|by Ken Auma|
|Published on: May 30, 2007|
|Today's young people are the AIDS generation. They have never known a world without HIV. Millions already have died. Yet the HIV/AIDS epidemic among youth remains largely invisible to adults and to young people themselves. Stopping HIV/AIDS requires comprehensive strategies that focus on youth.
Of the over 60 million people who have been infected with HIV in the past 20 years, about half became infected between the ages of 15 and 24. Today, nearly 12 million young people are living with HIV/AIDS. Young women are several times more likely than young men to be infected with HIV. In nearly 20 African countries 5% or more of women ages 15 to 24 are infected. Such statistics underscore the urgent need to address HIV/AIDS among youth.
Why So Vulnerable?
Physical, psychological, and social attributes of adolescence make young people particularly vulnerable to HIV and other sexually transmitted infections (STIs). Adolescents often are not able to comprehend fully the extent of their exposure to risk. Societies often compound young people's risk by making it difficult for them to learn about HIV/AIDS and reproductive health. Moreover, many youth are socially inexperienced and dependent on others. Peer pressures easily influence them—often in ways that can increase their risk.
Recent declines in incidence of HIV/AIDS in a few countries, accompanied by signs that young people are changing their risk-taking behavior, give hope. AIDS today is widely seen as a social crisis as well as a problem of individual behavior. The AIDS epidemic is complex, and thus only a combination of approaches can succeed. It is increasingly clear, however, that youth must be at the center of strategies to control HIV/AIDS.

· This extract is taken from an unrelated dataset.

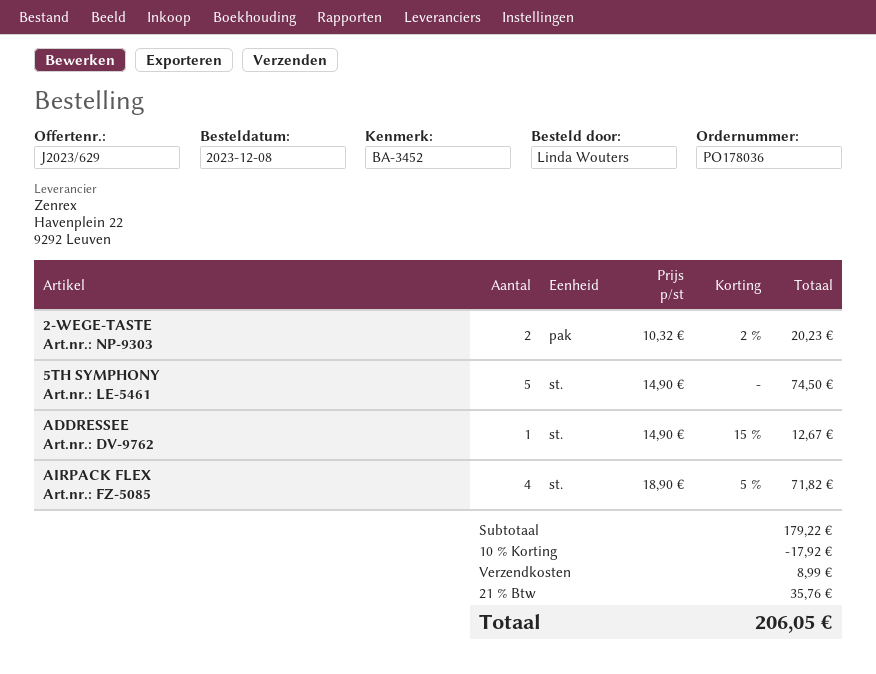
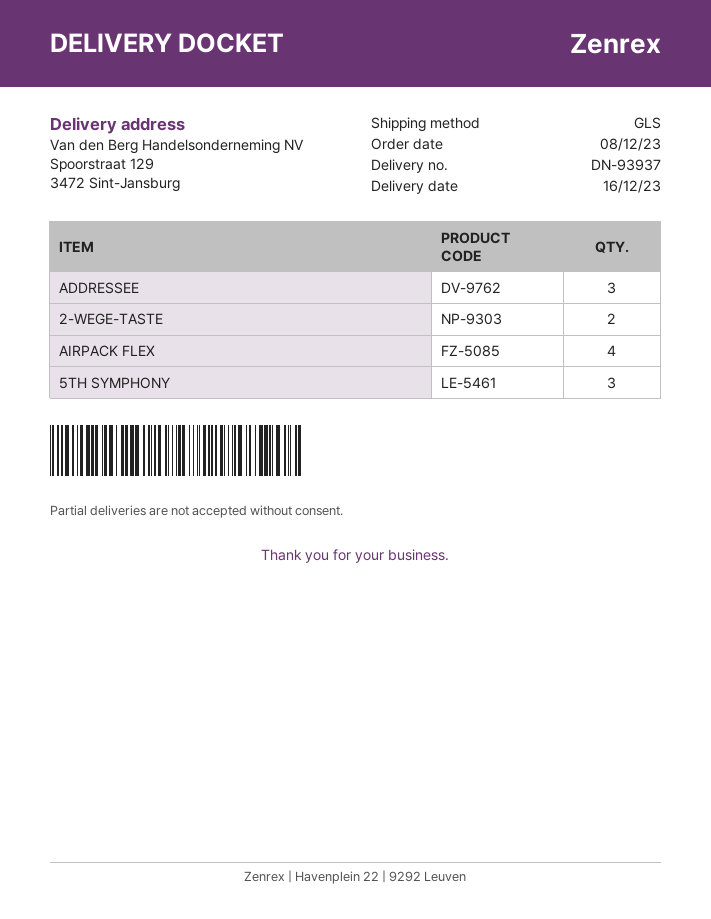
5TH SYMPHONY: 5 -> 3
ADDRESSEE: 1 -> 3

Until more leaders speak out about the AIDS crisis among youth and give it top priority for funding and action, there is little hope of a solution.
Young people need help to become aware of risks for HIV/AIDS and how to avoid them. Education and communication programs must go beyond merely offering information to fostering risk-avoidance skills as well, such as delay of sexual debut, abstinence, and negotiation with sex partners. HIV/AIDS education should begin early, even before children become sexually active.
Many traditions and cultural practices increase risks for young people more than adults and for young women even more than young men. Efforts to involve communities and to change social norms are as crucial as efforts to reduce individual risk-taking.
Using condoms—the only contraceptive method that can protect against HIV as well as against pregnancy—is vital to controlling HIV/AIDS among youth. Condoms should be widely accessible, and their use promoted among sexually active people of all ages.
To serve young people better, health care providers must do more to make young people feel welcome and comfortable. Services, including treatment of STIs and voluntary HIV counseling, testing, and referral, should be provided confidentially and sensitively.
Programs need to reach out to street children, sex workers, and other vulnerable youth, including the millions of young people orphaned by AIDS. Most programs for youth work better when young people help plan and run them. Programs must also find more effective ways to reach parents and other adults who can influence young people's lives.
All countries can and must develop strategies to address HIV/AIDS. The health sector alone cannot overcome this epidemic. Now is the time to act. It is already too late for many youth. Even if HIV risks were cut in half by 2015, in some countries 20% to 80% of today's 15-year-old boys still would still die of AIDS. In some places the prospects for youth who survive are declining as teachers and other leaders die of AIDS and as productivity slows. Only acting decisively now to control the spread of HIV/AIDS, can ensure that today's young people will have a future as adults.